Et ce, d’autant qu’ils ne pourront plus bénéficier de la bulle des GAFAM et du numérique au sens large. En effet, portés au pinacle par les largesses des banques centrales et par la pandémie qui a notamment développé le télétravail et favorisé les échanges virtuels et non-présentiels, les entreprises du numérique subiront un « effet boomerang » massif lors de la fin de la Covid19, a fortiori si les Etats décident d’accroître la fiscalité qui pèse sur ce type de sociétés.

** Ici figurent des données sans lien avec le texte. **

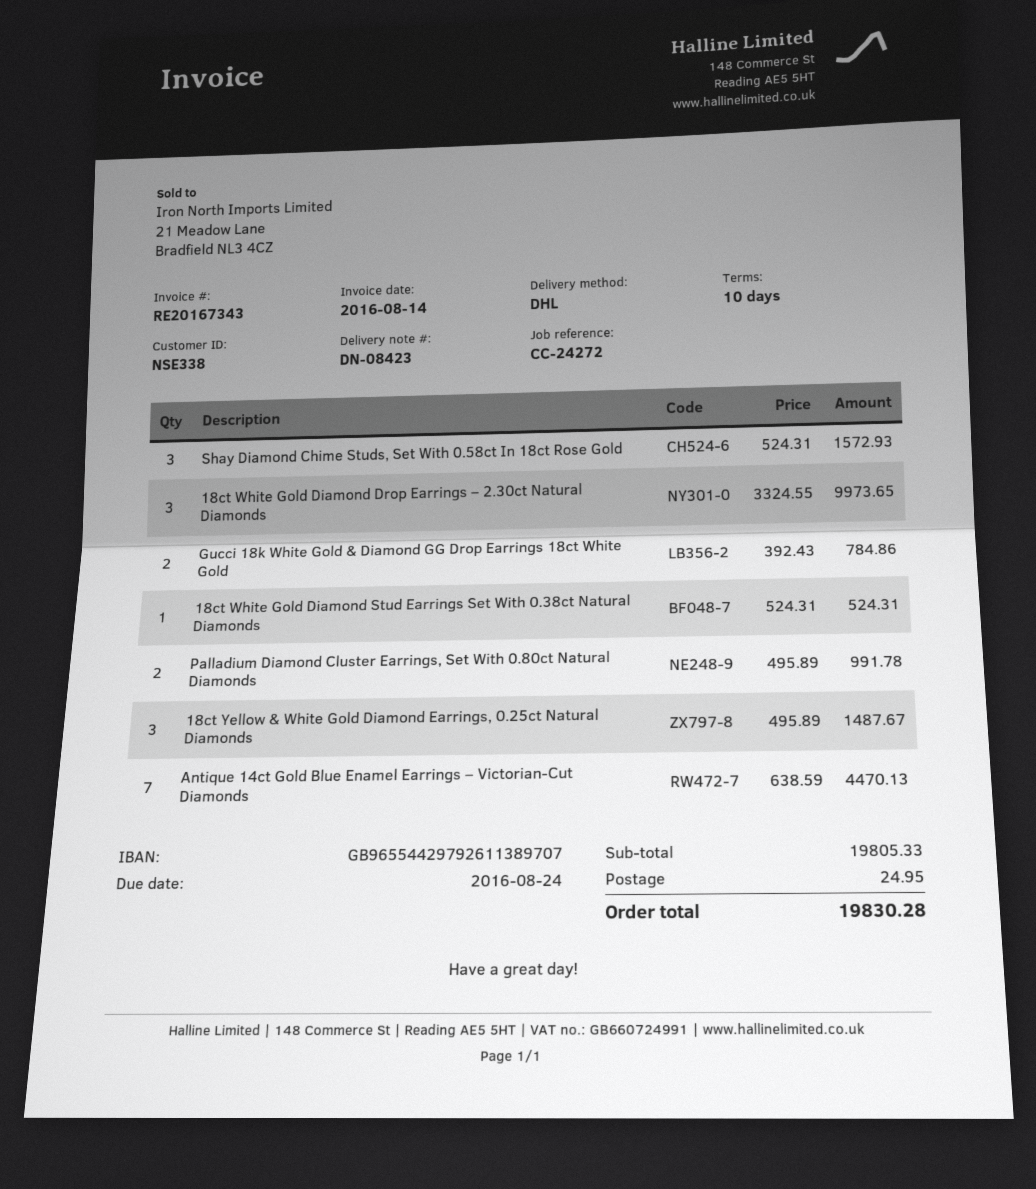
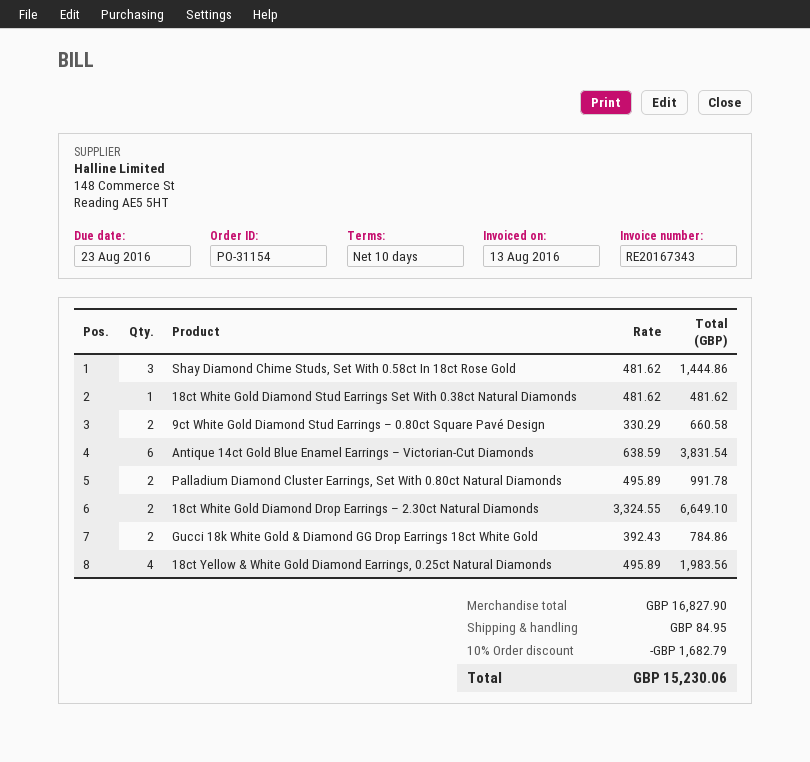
invoice date: 2016-08-14 -> 2016-08-13
due date: 2016-08-24 -> 2016-08-23
Shay Diamond Chime Studs, Set With 0.58ct In 18ct Rose Gold: 3 x 524.31 = 1572.93 -> 3 x 481.62 = 1444.86
18ct White Gold Diamond Drop Earrings – 2.30ct Natural Diamonds: 3 x 3324.55 = 9973.65 -> 2 x 3324.55 = 6649.10
18ct White Gold Diamond Stud Earrings Set With 0.38ct Natural Diamonds: 1 x 524.31 = 524.31 -> 1 x 481.62 = 481.62
18ct Yellow & White Gold Diamond Earrings, 0.25ct Natural Diamonds: 3 x 495.89 = 1487.67 -> 4 x 495.89 = 1983.56
Antique 14ct Gold Blue Enamel Earrings – Victorian-Cut Diamonds: 7 x 638.59 = 4470.13 -> 6 x 638.59 = 3831.54
9ct White Gold Diamond Stud Earrings – 0.80ct Square Pavé Design: none -> 2 x 330.29 = 660.58
subtotal: 19805.33 -> 16827.90
discount: none -> 10% = 1682.79
shipping: 24.95 -> 84.95
total: 19830.28 -> 15230.06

Or, dans la mesure où la bulle du numérique a été le fer de lance de la bulle boursière de ces dernières années, son éclatement produira inévitablement une forte déprime boursière, qui ne pourra pas être compensée par la reprise technique des valeurs traditionnelles, qui ne connaîtront qu’une croissance modérée, comme nous l’avons vu plus haut.
Enfin, même vaincue, la pandémie continuera de peser négativement sur le niveau de la mondialisation et de la croissance mondiale. Reste à savoir si nous saurons en tirer les conséquences pour affaiblir la Chine, où le Coronavirus a commencé et qui reste le pays qui en a le moins souffert. Malheureusement, à écouter le programme de Joe Biden, rien n’est moins sûr.
Autrement dit, oui, vivement la fin de la pandémie, mais, non, ne croyons pas que la reprise sera facile. Restons donc vigilants et n’oublions jamais que les crises sont toujours des phases d’opportunités, mais uniquement pour ceux qui savent les affronter avec réalisme et responsabilité.